新たな産業用モーションネットワークを開発、安川電機

安川電機は、モーションコントロール市場において産業用装置の高機能、高精度化に貢献するために、1990年代前半にモーションフィールドネットワーク「MECHATROLINK(メカトロリンク)」を開発した。

今回、同社は従来のMECHATROLINK-Ⅲの機能・性能と使いやすさを継承しつつ、伝送効率の向上やマルチマスタ機能の追加などでより効率的で高度な制御を実現する「MECHATROLINK-4」を開発した。

MECHATROLINK-4は、従来の機能を維持しつつ、伝送効率(同一条件で4倍の性能向上)の改善とマルチマスタ機能による分散システムに対応した。

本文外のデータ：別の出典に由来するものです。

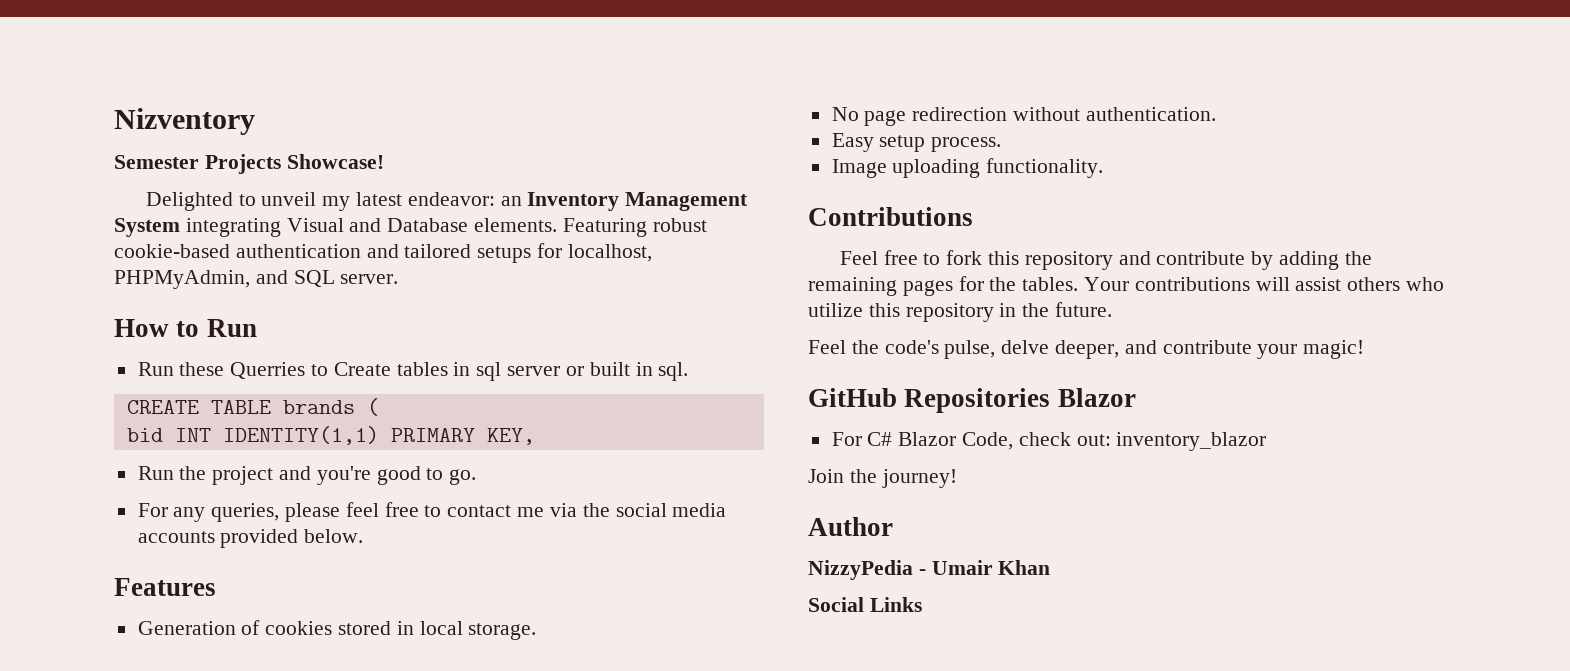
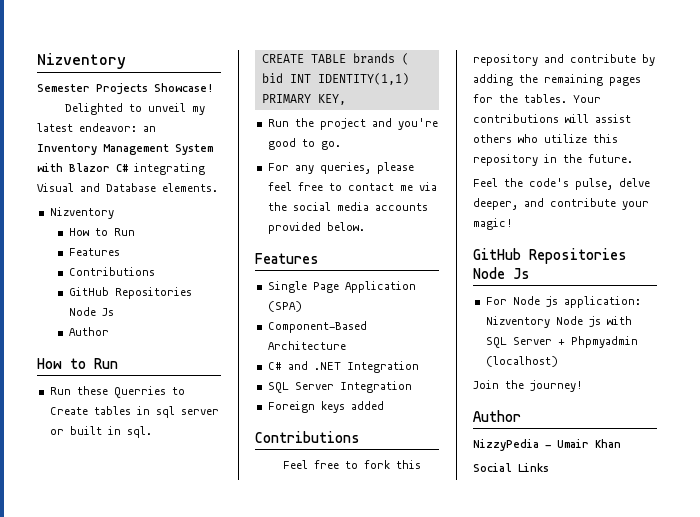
- Delighted to unveil my latest endeavor: an Inventory Management System integrating Visual and Database elements. Featuring robust cookie-based authentication and tailored setups for localhost, PHPMyAdmin, and SQL server.
+ Delighted to unveil my latest endeavor: an Inventory Management System with Blazor C# integrating Visual and Database elements.
+ Nizventory
+ How to Run
+ Features
+ Contributions
+ GitHub Repositories Node Js
+ Author
- Generation of cookies stored in local storage.
- No page redirection without authentication.
- Easy setup process.
- Image uploading functionality.
+ Single Page Application (SPA)
+ Component-Based Architecture
+ C# and .NET Integration
+ SQL Server Integration
+ Foreign keys added
  Feel the code's pulse, delve deeper, and contribute your magic!
- GitHub Repositories Blazor
- For C# Blazor Code, check out: inventory_blazor
+ GitHub Repositories Node Js
+ For Node js application: Nizventory Node js with SQL Server + Phpmyadmin (localhost)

開発や維持管理の簡単化を支援する。将来の性能向上に向けて「1000Base-T」を物理層に採用できるようにする予定。

また、1990年代半ばにサーボアンプとサーボモータのエンコーダ間の通信として開発した「Σ-LINK(シグマ・リンク)」についても、エンコーダだけではなくセンサーなどのI/O機器も接続し同期できる機能を追加した「Σ-LINK Ⅱ」を開発した。

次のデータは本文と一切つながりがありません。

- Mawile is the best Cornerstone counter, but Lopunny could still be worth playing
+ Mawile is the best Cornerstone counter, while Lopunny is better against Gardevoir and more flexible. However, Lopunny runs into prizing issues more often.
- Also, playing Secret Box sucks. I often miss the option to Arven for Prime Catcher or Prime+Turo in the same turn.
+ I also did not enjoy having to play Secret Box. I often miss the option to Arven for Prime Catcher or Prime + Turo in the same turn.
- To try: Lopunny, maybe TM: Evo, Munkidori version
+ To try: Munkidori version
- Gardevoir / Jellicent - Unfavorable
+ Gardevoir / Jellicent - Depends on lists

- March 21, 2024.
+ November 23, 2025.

また、従来のエンコーダ用通信(Σ-LINK)としての高機能・高信頼性通信を維持しつつ、MECHATROLINKのようなカスケード接続を可能とする。エンコーダ配線にエンコーダだけでなく、センサーやI/O機器などの機械側に設置される機器をカスケードに接続することでシステムの高機能・高性能化と省配線化を図った。

MECHATROLINK-4とΣ-LINK Ⅱを組み合わせて使用することで、モーション制御に関連するデータだけでなく、各種センサーのデータも簡単・シンプルに同期して取得することが可能。これにより、生産性を更に向上させるとともにIoTやAIを活用した新しいものづくりの実現を支援する。